■ Required work ■
Copy all data exactly. Skip pictures.

■ Entries provided ■
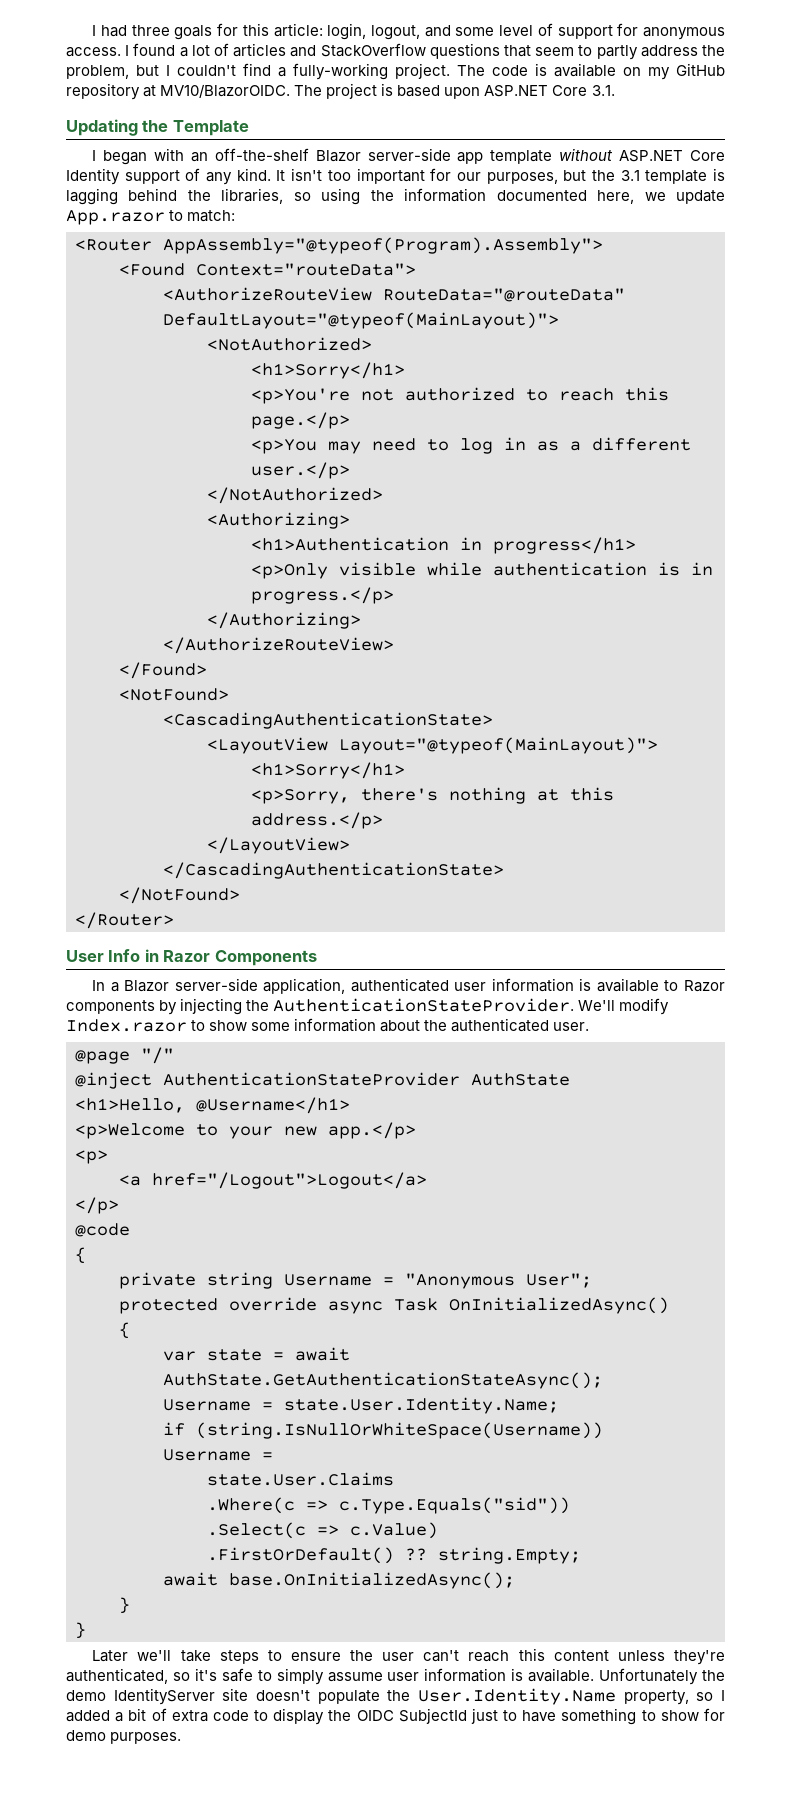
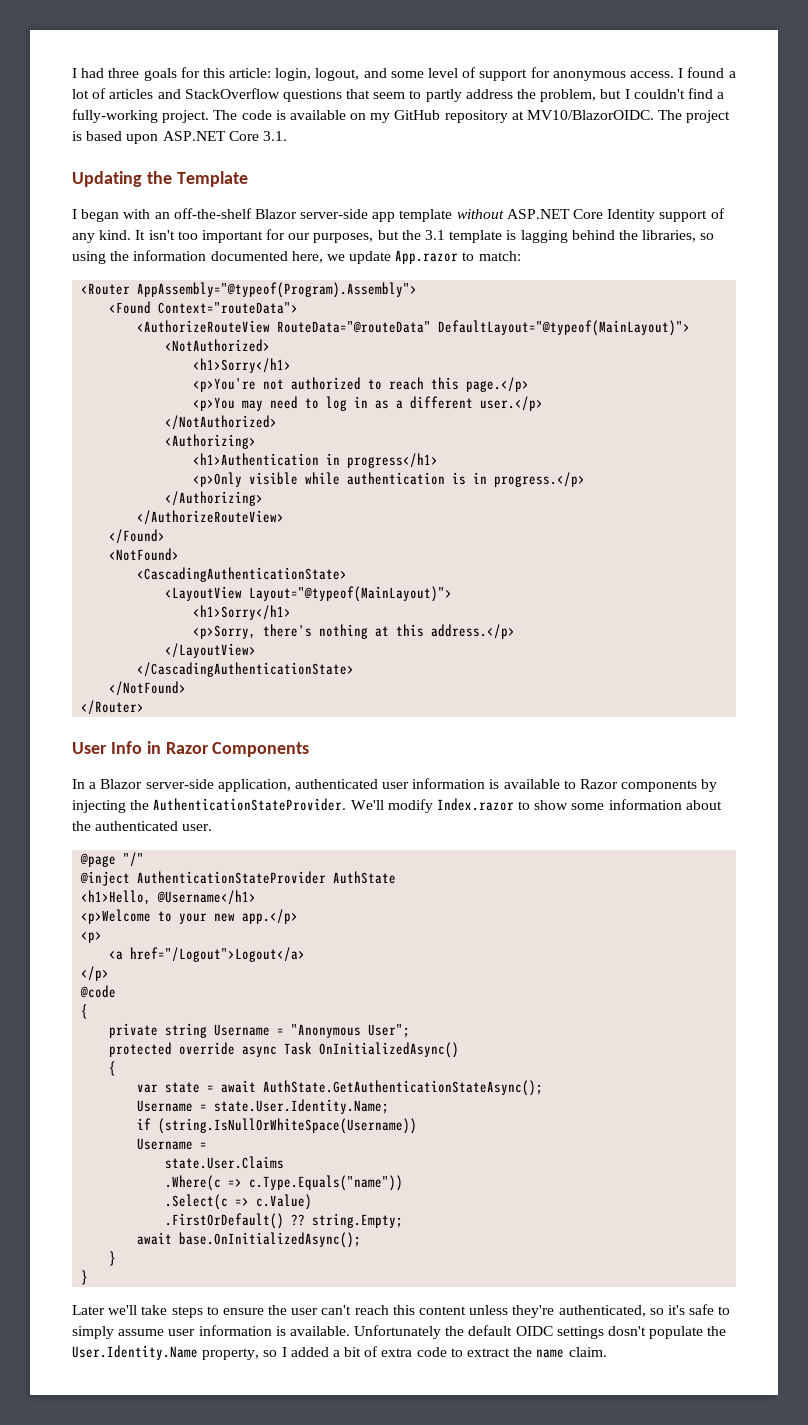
[339,1497,570,1514] c.Type.Equals("sid")) -> [249,1175,404,1191] c.Type.Equals("name"))
[66,1688,310,1705] demo IdentityServer site doesn't -> [468,1325,647,1339] default OIDC settings dosn't
[273,1708,725,1725] [66,1730,182,1744] display the OIDC SubjectId just to have something to show for demo purposes. -> [467,1347,607,1358] extract the name claim.

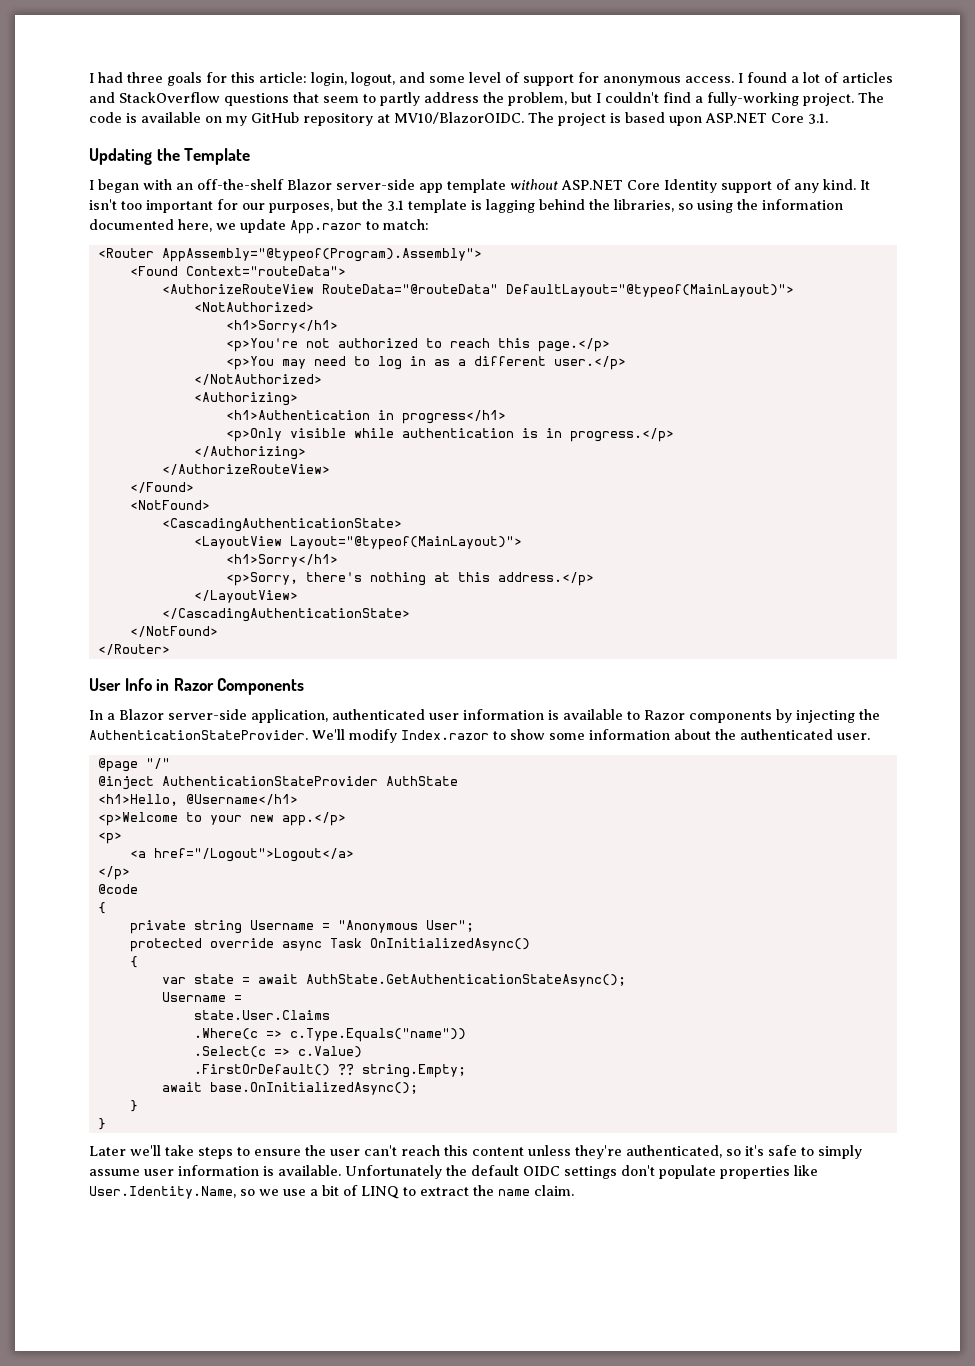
[137,1099,390,1114] [137,1118,418,1134] // Username = state.User.Identity.Name; // if (string.IsNullOrWhiteSpace(Username)) -> (626, 980) none
[608,1326,727,1339] [72,1345,329,1360] dosn't populate the User.Identity.Name property, so I added -> [621,1165,818,1179] [89,1186,306,1199] don't populate properties like User.Identity.Name, so we use
[381,1347,447,1357] extra code -> [361,1186,399,1199] LINQ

■ Your response ■
[339,1497,570,1514] c.Type.Equals("sid")) -> [249,1175,404,1191] c.Type.Equals("name"))
[66,1688,310,1705] demo IdentityServer site doesn't -> [468,1325,647,1339] default OIDC settings dosn't
[273,1708,725,1725] [66,1730,182,1744] display the OIDC SubjectId just to have something to show for demo purposes. -> [467,1347,607,1358] extract the name claim.

[137,1099,390,1114] [137,1118,418,1134] // Username = state.User.Identity.Name; // if (string.IsNullOrWhiteSpace(Username)) -> (626, 980) none
[608,1326,727,1339] [72,1345,329,1360] dosn't populate the User.Identity.Name property, so I added -> [621,1165,818,1179] [89,1186,306,1199] don't populate properties like User.Identity.Name, so we use
[381,1347,447,1357] extra code -> [361,1186,399,1199] LINQ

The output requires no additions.